Jennifer L. Keller is a managing partner at Keller/Anderle LLP and one of the country’s most successful trial lawyers with two high-profile jury trial wins in recent months — for MGA Entertainment Inc. and for actor Kevin Spacey — and a big new $100 million trial over a cancer test upcoming.
In her current work, Keller teams up with Keller/Anderle partner Chase A. Scolnick, who joined the firm in 2017 after working as a federal defender for a dozen years. “I asked some federal judges who was the brightest young defense lawyer and they all said Chase, so I recruited him,” Keller said.
In March, the Keller-Scolnick team will represent the maker of a cancer-detecting test as the plaintiff in a $100 million lawsuit against a rival test-maker that allegedly sought to undercut the plaintiff with an ad campaign. Guardant Health Inc. v. Natera, Inc., 3:21-cv-04062 (N.D. Cal., filed May 27, 2021).

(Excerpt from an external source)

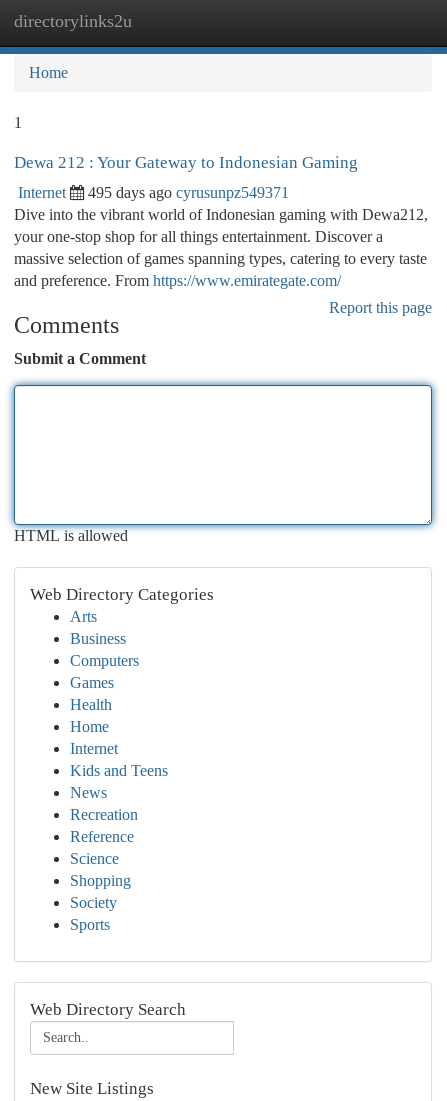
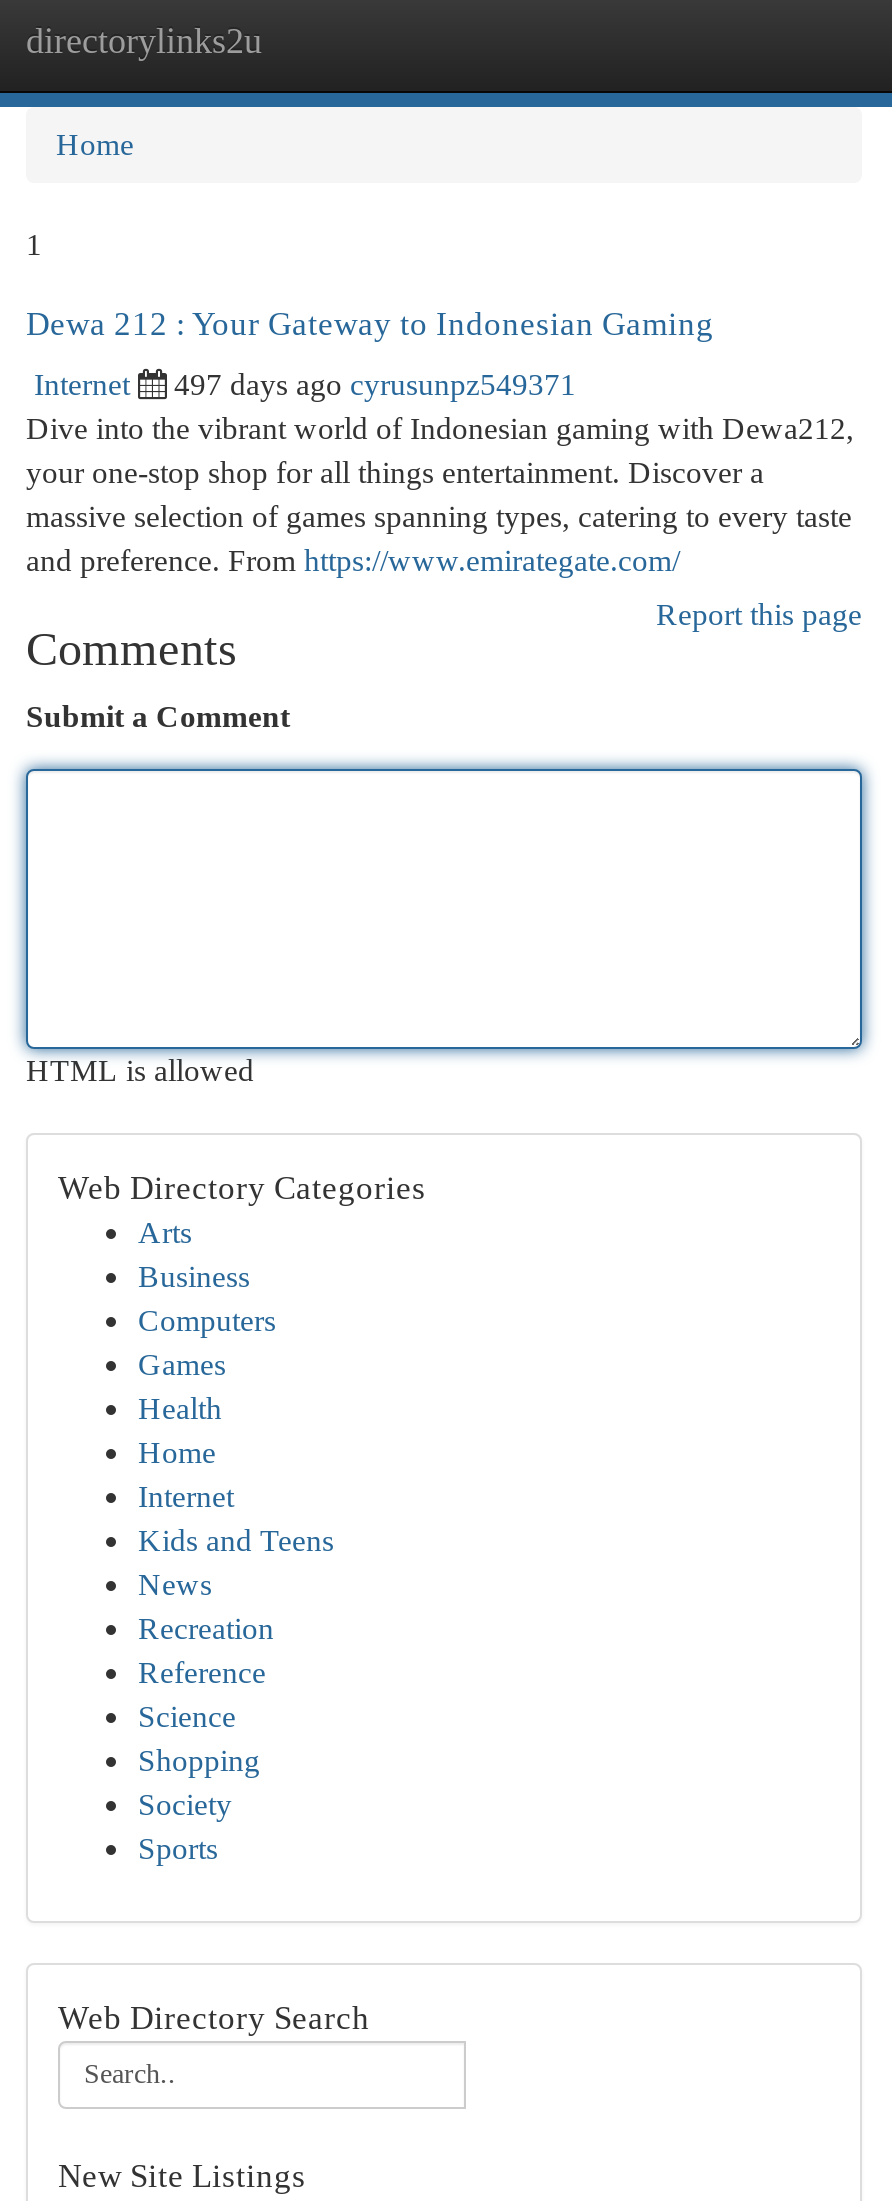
[88,184,289,201] 495 days ago cyrusunpz549371 -> [174,367,576,401] 497 days ago cyrusunpz549371

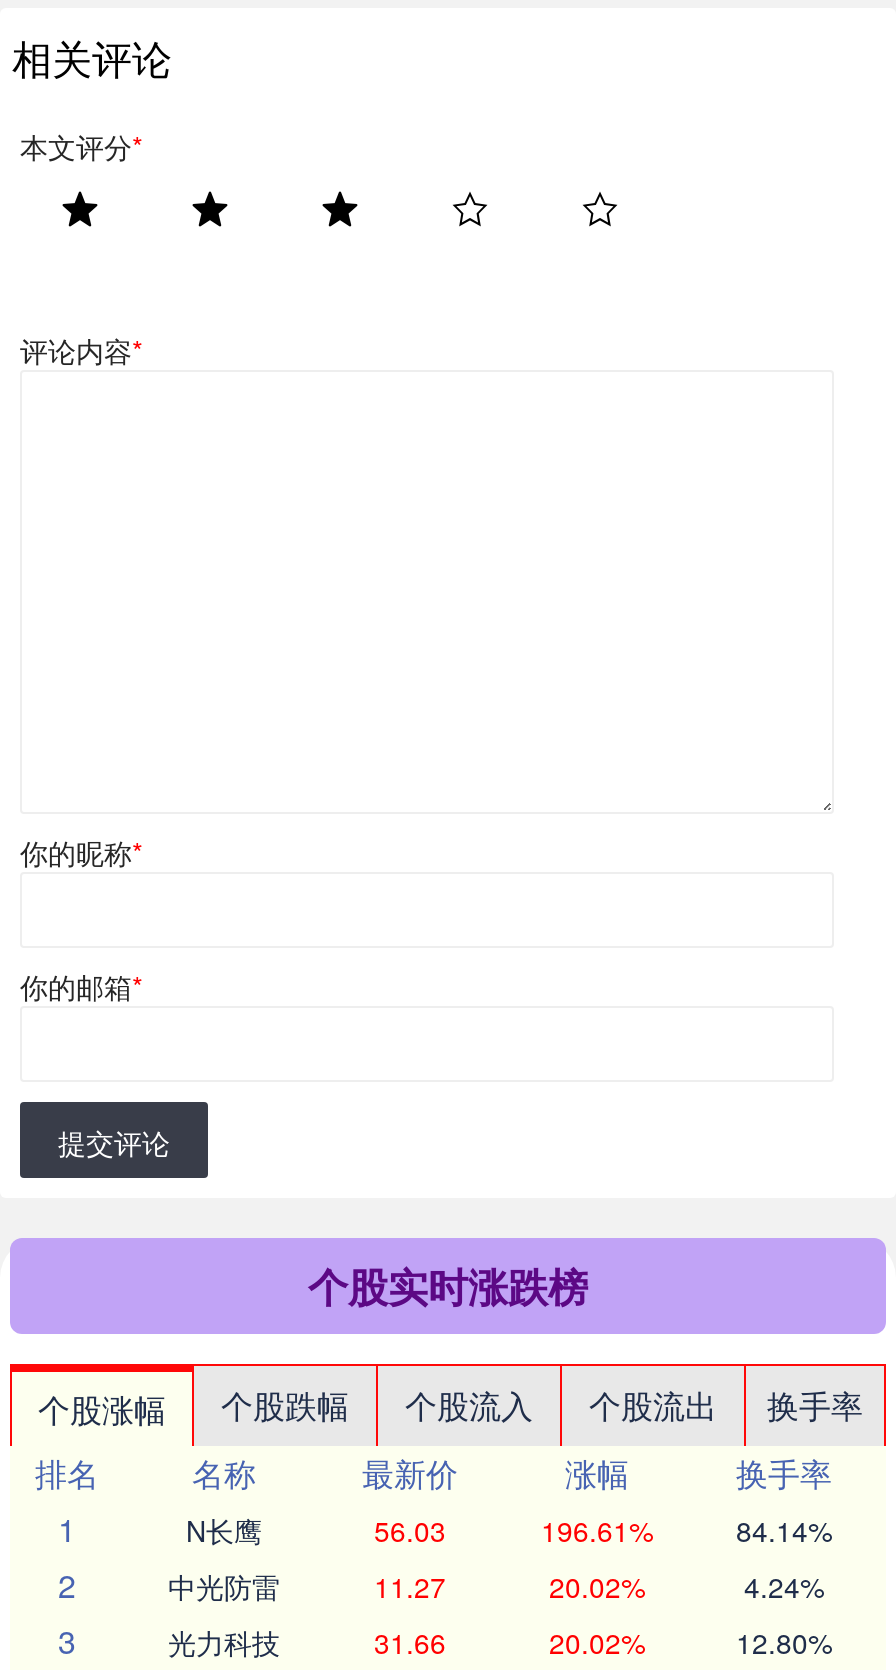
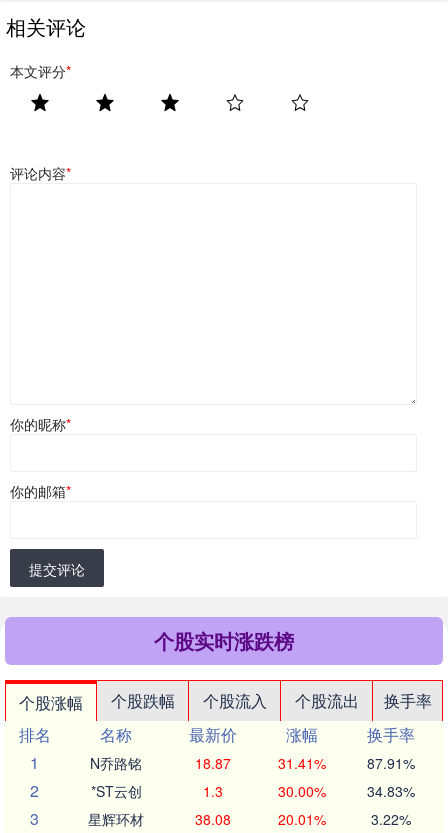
[186,1510,832,1550] N长鹰 | 56.03 | 196.61% | 84.14% -> [90,753,414,773] N乔路铭 | 18.87 | 31.41% | 87.91%
[168,1566,824,1606] 中光防雷 | 11.27 | 20.02% | 4.24% -> [90,781,414,801] *ST云创 | 1.3 | 30.00% | 34.83%
[168,1622,832,1662] 光力科技 | 31.66 | 20.02% | 12.80% -> [88,809,410,829] 星辉环材 | 38.08 | 20.01% | 3.22%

“Natera saw [Guardant’s test] Reveal as a mortal threat, so Natera blanketed the oncology market with negative and false comparative ads,” Keller said. “So we sued them. This litigation is necessary to set the record straight.”
In early January, Keller said she was immersed in the technology involved in the case. “This is one of the top reasons I wanted to be a lawyer: You’re paid to learn fascinating science. The other side tried to destroy the marketability of our product. We look forward to vindicating it.”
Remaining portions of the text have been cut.